I think I needed to think through this one for about a full minute before deciding that it seems like it would work. Ultimately, I think this deserves kudos (and an upvote) for being able to pull off a not-too-ugly 1-liner in pure python with short-circuiting behavior.
I think val == 1 for ... for ... if x == y would be clearer. I sometimes use booleans as integers too, but generally it's not very obvious.
@Janne Karila: Hey can you help me understand what this code is doing? I would really really appreciate. This code is awesome- its clean :D
@delnan: but you also have to verify that val == 0 where x != y! So in the end I'm not sure Janne's answer can really be improved.
@icecrime D'oh! You're right. I think val == 1 if x == y else val == 0 is still competitive, but not obviously better.
|
6

I'd use numpy:

(np.array(matrix1) == np.identity(len(matrix1))).all()

Of course, it'd be better if you were storing matrix1 as a numpy array in the first place to avoid the conversion.

3 Comments

Hey Thank you! +1 I didn't know of numpy :)
@AbrarKhan -- It's not in the standard library, but it's a pretty common 3rd party extension because it is extremely useful.
Put dtype=np.bool in the call to np.identity for roughly twice the speed! (If the matrix is already a numpy array)
1

Multiply by the all ones vector and check that the result is the same

1 Comment

There are many non-identity matrices that will pass this test.
1

Check the size of your matrix, make sure it is n x n, then create an actual identity matrix using np.identity(n), then compare your matrix with the new one you created.

Comments

1
def is_identity_matrix(test):
    if not test : return False
    le = len(test[0])
    for i,x in enumerate(test):
        if len(x) == le:
            if any(y!=1 if j==i else y!=0 for j,y in enumerate(x)):
                return False
        else:
            return False
    return True if len(test) == le else False

1 Comment

I don't understand your first line -- if len(test)%2: return False.

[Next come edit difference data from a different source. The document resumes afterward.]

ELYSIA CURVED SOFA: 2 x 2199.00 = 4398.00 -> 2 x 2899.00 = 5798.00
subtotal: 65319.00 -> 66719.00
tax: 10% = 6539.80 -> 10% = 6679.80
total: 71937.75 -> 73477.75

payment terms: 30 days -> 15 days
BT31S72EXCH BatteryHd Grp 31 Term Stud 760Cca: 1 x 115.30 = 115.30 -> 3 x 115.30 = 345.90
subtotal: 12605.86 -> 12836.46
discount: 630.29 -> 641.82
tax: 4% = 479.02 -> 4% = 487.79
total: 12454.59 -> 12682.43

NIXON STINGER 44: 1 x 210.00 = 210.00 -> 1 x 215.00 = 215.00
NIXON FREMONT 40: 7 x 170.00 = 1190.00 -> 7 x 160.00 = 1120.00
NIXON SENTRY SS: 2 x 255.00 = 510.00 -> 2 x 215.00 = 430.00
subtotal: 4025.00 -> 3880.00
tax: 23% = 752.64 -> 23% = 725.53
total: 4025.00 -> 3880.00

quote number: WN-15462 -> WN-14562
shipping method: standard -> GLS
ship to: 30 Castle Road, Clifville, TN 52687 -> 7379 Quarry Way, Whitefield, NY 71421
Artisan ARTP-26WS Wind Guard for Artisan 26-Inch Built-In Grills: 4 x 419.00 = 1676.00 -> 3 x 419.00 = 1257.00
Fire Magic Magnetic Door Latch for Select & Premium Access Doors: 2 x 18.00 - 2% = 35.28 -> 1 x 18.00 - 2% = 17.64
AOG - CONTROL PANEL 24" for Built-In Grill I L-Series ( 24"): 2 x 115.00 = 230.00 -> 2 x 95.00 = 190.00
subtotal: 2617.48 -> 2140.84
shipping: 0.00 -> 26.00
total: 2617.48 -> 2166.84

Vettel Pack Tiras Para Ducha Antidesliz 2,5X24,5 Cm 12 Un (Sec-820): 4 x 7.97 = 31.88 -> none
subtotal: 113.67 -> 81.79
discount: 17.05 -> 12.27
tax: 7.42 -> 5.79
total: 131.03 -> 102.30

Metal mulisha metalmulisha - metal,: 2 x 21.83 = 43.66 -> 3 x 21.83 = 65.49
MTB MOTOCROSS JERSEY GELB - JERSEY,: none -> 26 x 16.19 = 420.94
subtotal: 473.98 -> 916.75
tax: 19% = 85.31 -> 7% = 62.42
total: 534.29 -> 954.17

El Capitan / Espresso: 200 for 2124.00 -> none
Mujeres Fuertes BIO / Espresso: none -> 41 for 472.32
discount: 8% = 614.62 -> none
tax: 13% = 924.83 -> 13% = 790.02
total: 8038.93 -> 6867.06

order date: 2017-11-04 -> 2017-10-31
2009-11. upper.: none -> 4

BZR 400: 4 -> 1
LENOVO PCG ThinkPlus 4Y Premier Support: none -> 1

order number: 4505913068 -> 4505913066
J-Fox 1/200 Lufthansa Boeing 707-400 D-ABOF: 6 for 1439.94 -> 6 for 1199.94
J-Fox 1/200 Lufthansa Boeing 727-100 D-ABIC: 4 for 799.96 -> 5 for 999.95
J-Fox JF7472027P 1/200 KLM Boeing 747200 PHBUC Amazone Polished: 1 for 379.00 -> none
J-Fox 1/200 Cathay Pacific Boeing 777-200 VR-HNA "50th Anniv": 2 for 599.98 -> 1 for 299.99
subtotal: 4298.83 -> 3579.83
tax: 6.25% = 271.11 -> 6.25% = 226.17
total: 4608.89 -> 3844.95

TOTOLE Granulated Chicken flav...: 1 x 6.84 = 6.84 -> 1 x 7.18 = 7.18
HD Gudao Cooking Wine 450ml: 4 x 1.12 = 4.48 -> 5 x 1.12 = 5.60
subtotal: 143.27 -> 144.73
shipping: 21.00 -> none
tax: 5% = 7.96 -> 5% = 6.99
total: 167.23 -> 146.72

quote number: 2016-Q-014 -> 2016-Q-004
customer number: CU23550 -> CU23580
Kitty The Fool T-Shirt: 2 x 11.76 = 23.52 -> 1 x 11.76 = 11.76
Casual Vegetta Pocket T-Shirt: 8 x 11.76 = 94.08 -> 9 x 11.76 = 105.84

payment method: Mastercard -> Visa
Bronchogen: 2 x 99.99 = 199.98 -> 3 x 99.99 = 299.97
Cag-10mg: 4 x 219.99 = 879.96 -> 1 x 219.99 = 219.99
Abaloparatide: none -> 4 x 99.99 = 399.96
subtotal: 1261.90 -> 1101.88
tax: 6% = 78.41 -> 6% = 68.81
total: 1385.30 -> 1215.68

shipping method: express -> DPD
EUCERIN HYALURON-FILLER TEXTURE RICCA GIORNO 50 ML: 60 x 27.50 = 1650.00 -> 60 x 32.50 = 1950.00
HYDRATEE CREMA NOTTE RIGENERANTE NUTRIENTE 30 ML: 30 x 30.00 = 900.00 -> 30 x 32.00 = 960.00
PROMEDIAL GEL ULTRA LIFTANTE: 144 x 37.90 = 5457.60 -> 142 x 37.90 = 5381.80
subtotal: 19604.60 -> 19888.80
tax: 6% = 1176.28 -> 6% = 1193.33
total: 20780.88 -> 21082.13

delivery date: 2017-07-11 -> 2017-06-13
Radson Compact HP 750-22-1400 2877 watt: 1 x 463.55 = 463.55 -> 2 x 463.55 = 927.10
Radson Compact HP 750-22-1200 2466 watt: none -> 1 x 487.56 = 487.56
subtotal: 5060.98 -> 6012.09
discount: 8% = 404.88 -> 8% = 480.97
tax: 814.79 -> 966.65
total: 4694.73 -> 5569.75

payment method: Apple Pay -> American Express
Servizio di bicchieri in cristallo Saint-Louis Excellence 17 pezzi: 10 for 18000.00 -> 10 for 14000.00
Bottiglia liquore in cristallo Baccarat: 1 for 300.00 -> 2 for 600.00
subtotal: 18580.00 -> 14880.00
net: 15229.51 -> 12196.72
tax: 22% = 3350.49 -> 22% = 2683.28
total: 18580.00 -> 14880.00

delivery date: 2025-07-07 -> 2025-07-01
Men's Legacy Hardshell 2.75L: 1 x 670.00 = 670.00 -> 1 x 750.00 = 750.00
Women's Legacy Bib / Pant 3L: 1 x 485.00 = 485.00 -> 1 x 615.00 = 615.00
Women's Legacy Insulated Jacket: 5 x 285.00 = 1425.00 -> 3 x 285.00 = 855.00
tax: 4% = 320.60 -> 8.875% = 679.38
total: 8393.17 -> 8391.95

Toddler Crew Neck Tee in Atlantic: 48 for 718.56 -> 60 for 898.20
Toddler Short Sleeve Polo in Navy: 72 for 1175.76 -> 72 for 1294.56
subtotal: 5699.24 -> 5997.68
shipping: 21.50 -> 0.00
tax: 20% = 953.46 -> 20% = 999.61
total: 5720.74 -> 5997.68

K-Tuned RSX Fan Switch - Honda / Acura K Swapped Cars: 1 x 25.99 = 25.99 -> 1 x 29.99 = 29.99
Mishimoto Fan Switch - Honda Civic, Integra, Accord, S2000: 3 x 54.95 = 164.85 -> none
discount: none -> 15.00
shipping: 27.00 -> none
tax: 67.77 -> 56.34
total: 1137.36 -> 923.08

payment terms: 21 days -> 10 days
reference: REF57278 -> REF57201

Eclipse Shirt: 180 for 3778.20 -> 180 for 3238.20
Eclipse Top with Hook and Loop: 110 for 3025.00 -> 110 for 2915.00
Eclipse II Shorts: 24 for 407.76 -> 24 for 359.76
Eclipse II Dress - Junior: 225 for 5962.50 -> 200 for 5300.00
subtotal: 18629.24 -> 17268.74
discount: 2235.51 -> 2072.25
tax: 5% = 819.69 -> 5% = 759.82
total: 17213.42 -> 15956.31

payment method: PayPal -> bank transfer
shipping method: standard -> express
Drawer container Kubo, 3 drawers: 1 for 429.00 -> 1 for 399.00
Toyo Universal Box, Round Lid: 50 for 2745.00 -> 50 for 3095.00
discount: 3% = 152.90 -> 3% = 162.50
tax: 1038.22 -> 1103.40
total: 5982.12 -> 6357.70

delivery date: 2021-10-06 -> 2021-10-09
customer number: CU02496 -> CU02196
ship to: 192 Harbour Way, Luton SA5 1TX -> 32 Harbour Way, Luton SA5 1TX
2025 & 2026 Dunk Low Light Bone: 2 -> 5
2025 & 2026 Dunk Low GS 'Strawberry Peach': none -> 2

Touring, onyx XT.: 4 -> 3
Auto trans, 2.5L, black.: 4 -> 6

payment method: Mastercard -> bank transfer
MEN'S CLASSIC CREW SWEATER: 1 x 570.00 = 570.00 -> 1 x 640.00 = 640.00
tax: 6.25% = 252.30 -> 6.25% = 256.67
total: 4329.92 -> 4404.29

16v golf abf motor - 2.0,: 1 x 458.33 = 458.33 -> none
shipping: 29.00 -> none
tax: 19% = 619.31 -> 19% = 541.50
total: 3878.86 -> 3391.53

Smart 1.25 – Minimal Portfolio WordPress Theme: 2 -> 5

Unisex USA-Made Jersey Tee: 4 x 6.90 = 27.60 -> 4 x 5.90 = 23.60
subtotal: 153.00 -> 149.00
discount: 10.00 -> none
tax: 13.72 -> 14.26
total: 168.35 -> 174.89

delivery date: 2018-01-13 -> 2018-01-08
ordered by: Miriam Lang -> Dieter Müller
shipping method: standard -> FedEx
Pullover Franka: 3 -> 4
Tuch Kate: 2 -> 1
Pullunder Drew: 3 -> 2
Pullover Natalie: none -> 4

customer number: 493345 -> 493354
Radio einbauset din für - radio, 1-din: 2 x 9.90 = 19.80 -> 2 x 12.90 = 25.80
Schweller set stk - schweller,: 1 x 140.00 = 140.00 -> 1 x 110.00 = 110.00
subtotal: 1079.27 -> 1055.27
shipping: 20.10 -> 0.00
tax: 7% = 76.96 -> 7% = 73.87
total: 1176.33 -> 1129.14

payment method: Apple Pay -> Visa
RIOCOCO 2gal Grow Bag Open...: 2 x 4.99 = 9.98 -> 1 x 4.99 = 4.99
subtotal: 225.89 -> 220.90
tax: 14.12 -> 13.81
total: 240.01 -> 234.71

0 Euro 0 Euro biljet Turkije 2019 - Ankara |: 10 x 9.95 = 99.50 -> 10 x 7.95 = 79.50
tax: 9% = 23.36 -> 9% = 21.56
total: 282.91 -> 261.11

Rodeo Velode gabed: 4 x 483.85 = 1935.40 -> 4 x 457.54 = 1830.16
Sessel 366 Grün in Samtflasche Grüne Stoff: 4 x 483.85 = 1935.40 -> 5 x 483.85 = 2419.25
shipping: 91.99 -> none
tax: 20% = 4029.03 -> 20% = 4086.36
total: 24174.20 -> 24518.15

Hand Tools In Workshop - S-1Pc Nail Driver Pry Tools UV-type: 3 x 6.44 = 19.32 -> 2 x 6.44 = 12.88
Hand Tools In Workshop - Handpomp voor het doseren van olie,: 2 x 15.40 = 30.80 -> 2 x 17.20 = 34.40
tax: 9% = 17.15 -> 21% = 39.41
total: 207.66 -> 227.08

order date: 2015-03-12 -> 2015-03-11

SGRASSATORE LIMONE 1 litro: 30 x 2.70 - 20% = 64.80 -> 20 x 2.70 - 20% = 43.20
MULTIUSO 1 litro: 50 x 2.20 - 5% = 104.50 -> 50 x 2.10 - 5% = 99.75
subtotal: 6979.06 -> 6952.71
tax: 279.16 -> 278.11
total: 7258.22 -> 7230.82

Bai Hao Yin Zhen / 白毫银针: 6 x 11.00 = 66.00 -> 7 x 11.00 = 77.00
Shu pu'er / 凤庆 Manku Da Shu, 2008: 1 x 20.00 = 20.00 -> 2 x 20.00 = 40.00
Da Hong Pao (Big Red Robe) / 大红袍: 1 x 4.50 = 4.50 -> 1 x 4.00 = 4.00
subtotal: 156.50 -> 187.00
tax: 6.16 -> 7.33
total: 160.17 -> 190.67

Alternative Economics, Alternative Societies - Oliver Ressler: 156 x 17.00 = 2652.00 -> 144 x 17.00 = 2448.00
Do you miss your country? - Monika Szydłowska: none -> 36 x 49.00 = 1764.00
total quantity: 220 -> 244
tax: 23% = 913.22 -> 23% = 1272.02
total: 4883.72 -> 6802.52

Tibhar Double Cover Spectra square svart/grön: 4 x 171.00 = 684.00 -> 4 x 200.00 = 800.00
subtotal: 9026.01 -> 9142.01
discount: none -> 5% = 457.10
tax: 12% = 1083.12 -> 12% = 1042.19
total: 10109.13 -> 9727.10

Why does the number of rows have to be odd?
0

If speed is important you should probably look at Numpy, but in a situation where you can't use it or perhaps it isn't worth it to have the matrix as a Numpy array you could also use the following:

def is_identity(mat):
    for i, row in enumerate(mat):
        if any(row[:i]) or row[i]!=1 or any(row[i+1:]):
            return False
    return True

About 12x faster than the code of the currently accepted answer! For a matrix of 2000x2000 at least...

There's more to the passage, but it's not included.